Rezension zu Kristallblau – Magisches Blut – von Amy Ewing – Band 1 –

Klappentext

»Unser Blut ist magisch. Wir sind die Cerulean.« Diese Sätze hat Sera schon so oft gehört, aber ihre Fragen über die Vergangenheit beantwortet niemand. Sera spürt, dass die Hohepriesterin wie auch ihre Mütter ein Geheimnis hüten. Als sie ausgewählt wird, ihre Welt zu retten, und sich dafür opfern soll, fügt sich Sera dennoch in ihr Schicksal. Doch weder stirbt sie, noch kann sie zunächst ihre Aufgabe erfüllen. Stattdessen muss Sera in einer völlig anderen Welt einen Kampf um Leben und Tod führen.

Buchinfos

Kristallblau – Magisches Blut – von Amy Ewing | Band 1 | Diologie |
Seiten: 400 | HarperCollins Dragonfly |

Meine Meinung

Ich mochte die Juwel Trilogie der Autorin und war daher wirklich gespannt auf die neue Diologie. Das Cover ist toll geworden und passt prima zum Inhalt finde ich. Geheimnisvoll trifft es ganz gut.

Sera ist eine Cerulean, sie lebt in der „Stadt im Himmel“ ein friedliches Leben. Das einzige, dass für Sera Probleme bereitet, ist ihr zukünftiger Platz in der Gesellschaft der Cerulean. Sera hat das Gefühl nirgendwo so richtig dazu zu gehören. Doch dann werden ihre Zukunftsgedanken unterbrochen, denn Sera wird auserwählt ihren Planeten zu retten, dafür jedoch muss sie ihr Leben opfern. Doch mit dem Sprung von ihrem Planeten ändert sich für Sera alles.

Sera landet in Kaolin. Dort trifft Sera das erste Mal auf Menschen und muss schnell lernen, dass diese ihr nicht immer wohlgesonnen sind. Sera findet jedoch auch Freunde und gemeinsam versuchen sie Sera nun zu befreien. Schließlich hat sie eine Aufgabe zu erfüllen und muss dringend ihr Volk vor dem Untergang bewahren.

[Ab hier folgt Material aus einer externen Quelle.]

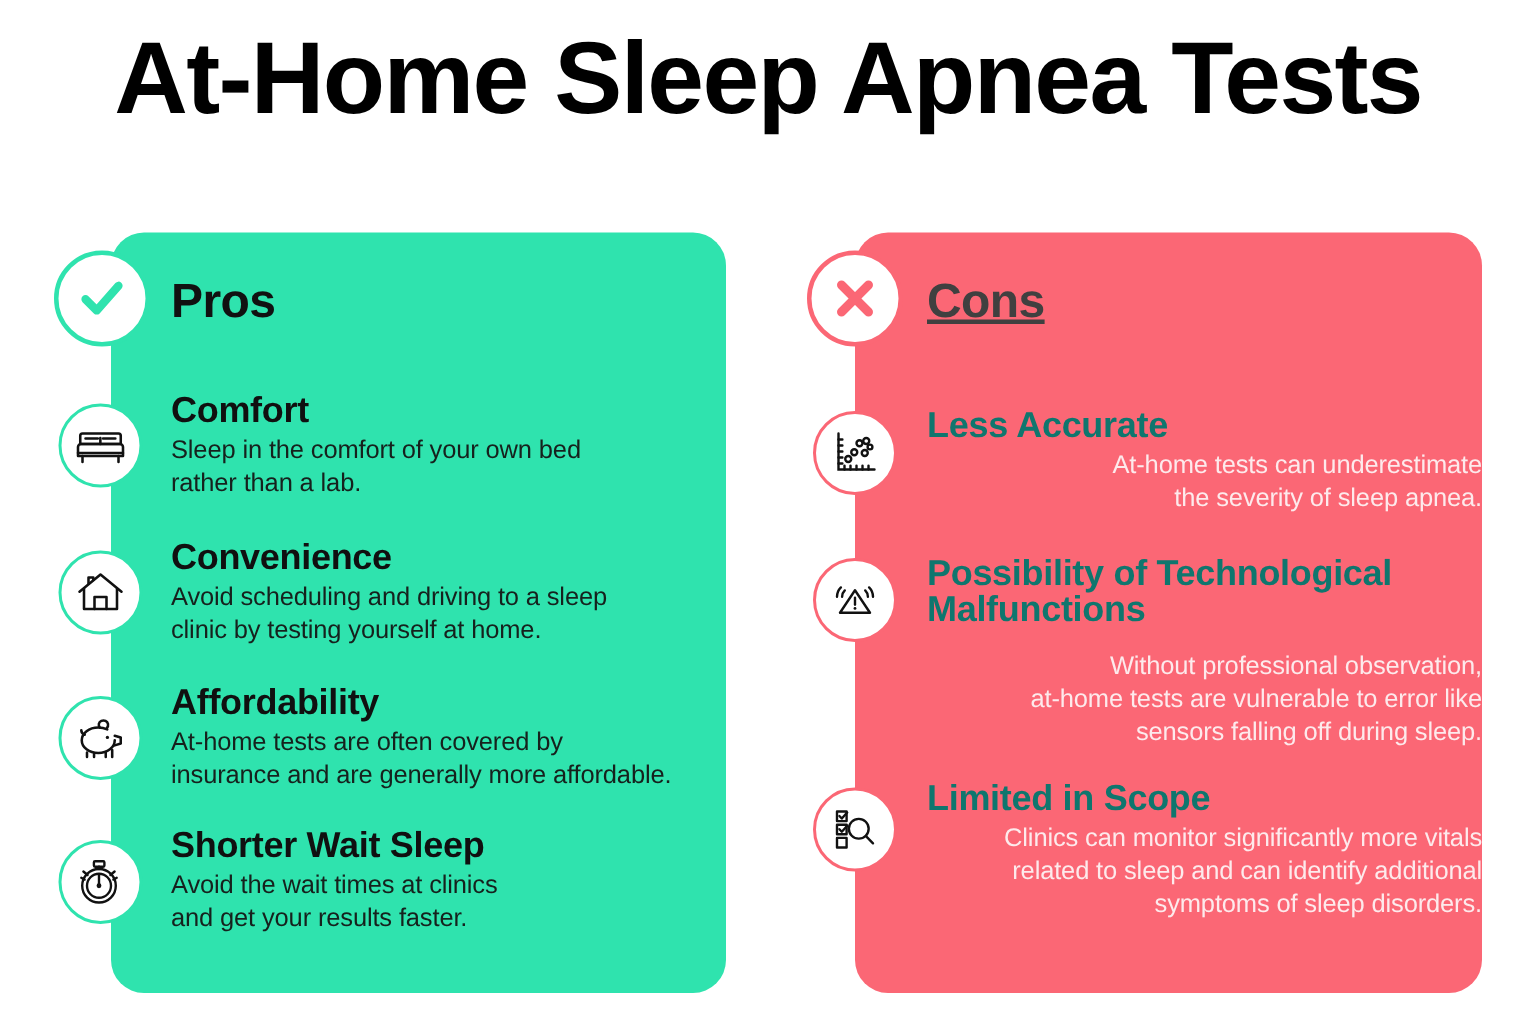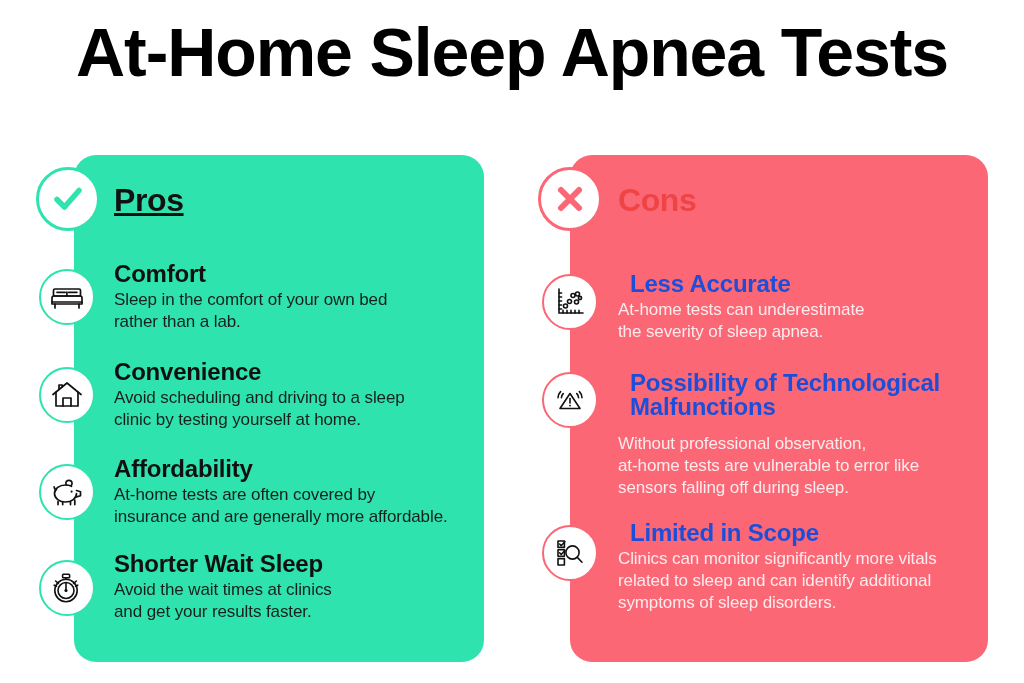--- a/index.html
+++ b/index.html
@@ -93,7 +93,6 @@
     left: 114px;
     top: 181px;
     color: #111111;
-    text-decoration: underline;
   }
   .card-heading-cons {
     left: 618px;

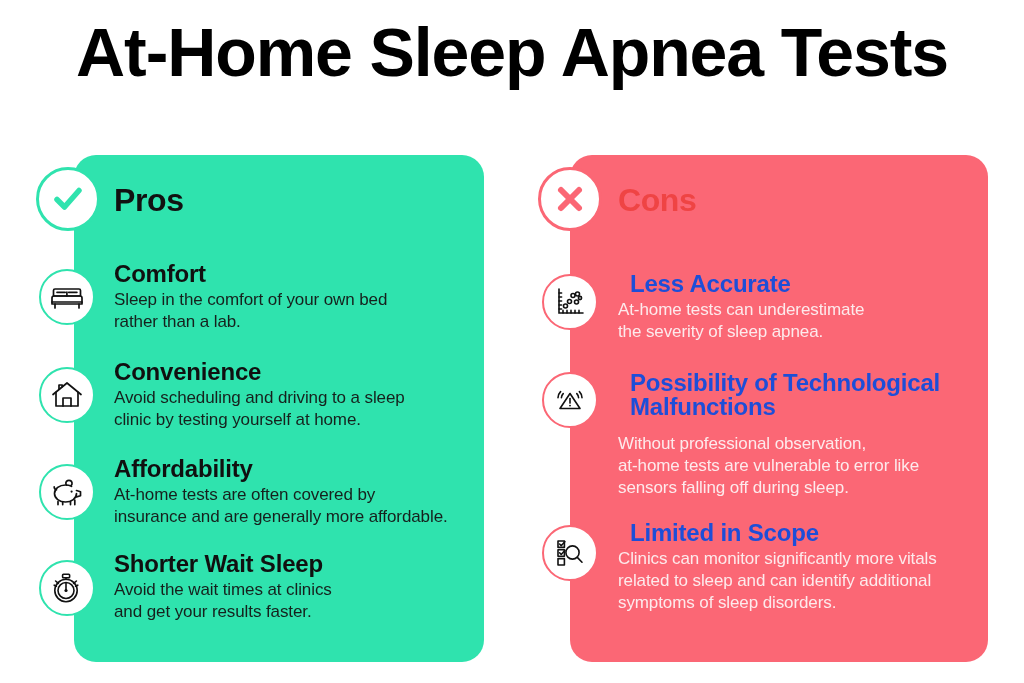--- a/index.html
+++ b/index.html
@@ -97,7 +97,8 @@
   .card-heading-cons {
     left: 618px;
     top: 181px;
-    color: #ef4444;
+    color: #404040;
+    text-decoration: underline;
   }
   .item-icon {
     position: absolute;

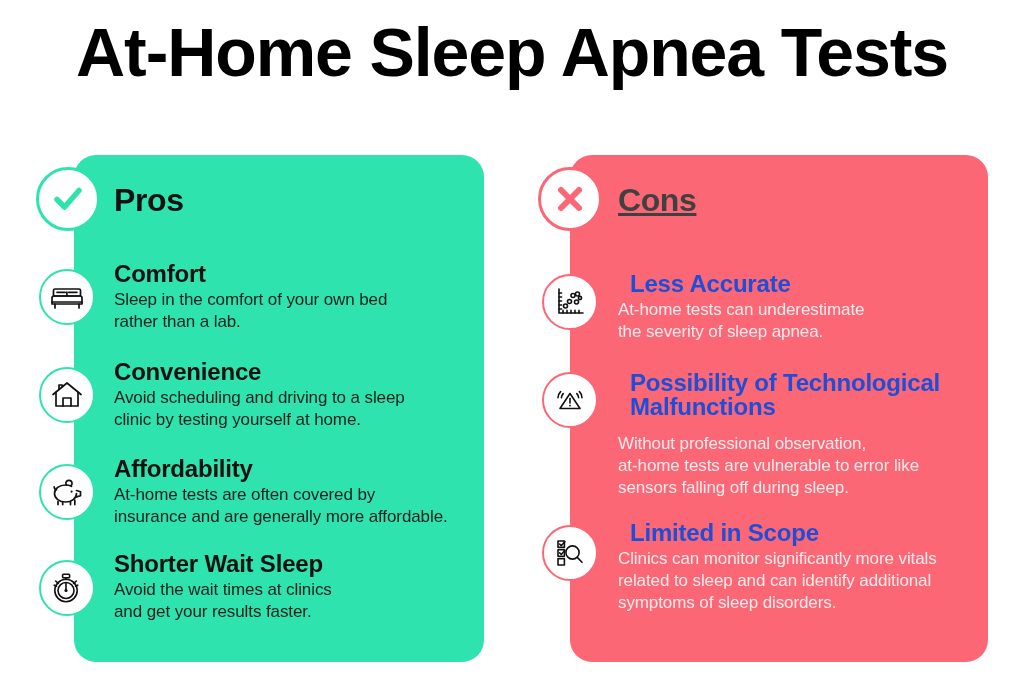--- a/index.html
+++ b/index.html
@@ -134,7 +134,7 @@
   }
   .pros .item-title { color: #101010; }
   .pros .item-body  { color: #16211d; }
-  .cons .item-title { color: #1d4ed8; margin-left: 12px; }
+  .cons .item-title { color: #0f766e; }
   .cons .item-body  { color: #fdeaec; }
 
   svg { display: block; }

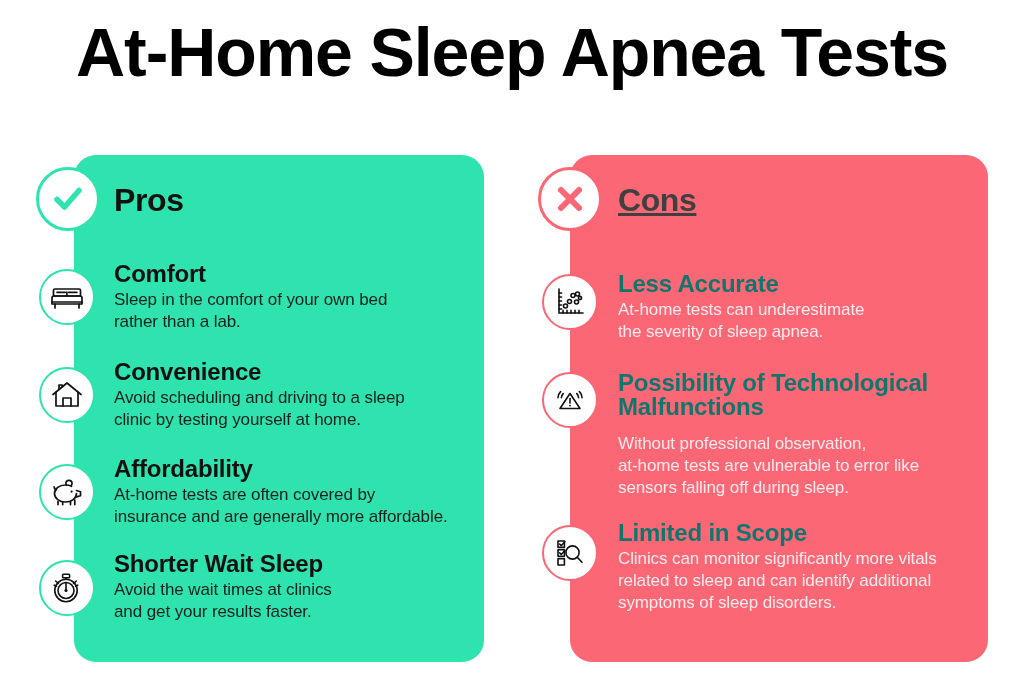--- a/index.html
+++ b/index.html
@@ -135,7 +135,7 @@
   .pros .item-title { color: #101010; }
   .pros .item-body  { color: #16211d; }
   .cons .item-title { color: #0f766e; }
-  .cons .item-body  { color: #fdeaec; }
+  .cons .item-body  { color: #fdeaec; text-align: right; }
 
   svg { display: block; }
 </style>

Es wird abenteuerlich, wenn ich auch zu Beginn noch Zweifel hatte, ob mir die Geschichte gefallen würde. Die Cerulean alle folgen der Priesterin, die von der Göttin der Sonne auserwählt wurde. Es gibt drei Mütter und diese drei haben jeweils eine gemeinsame Tochter. Ich war echt verwirrt ob es mir nicht doch etwas zu jugendlich ist. Die Ideen sind speziell, aber dadurch auch wirklich thematisch neu.

Die Autorin wechselt immer die Perspektiven. So erfahren wir also nicht nur, was Sera zustößt, sondern auch das Geschehen von Leo und Agnes sowie Sera´s bester Freundin Leela werden beleuchtet. Das steigert den Spannungspegel echt gemein, denn die Autorin gibt Informationen nur spärlich an den Leser weiter.

Insgesamt hat mir der Auftakt sehr gefallen und ich bin sicher, ich werde den zweiten Teil auch lesen. Ich glaube aber, dass diese Geschichte so speziell ist, dass sicher nicht alle Leser Gefallen an ihr finden werden.

Vielen Dank an den Verlag für das Belegexemplar.

Fazit

Für mich ein guter Auftakt, der vor allem mit speziellen Ideen überzeugen kann. Es wird abenteuerlich und ich bin gespannt auf den zweiten Teil.

Von mir bekommt der Auftakt 4 von 5 Salatköpfen.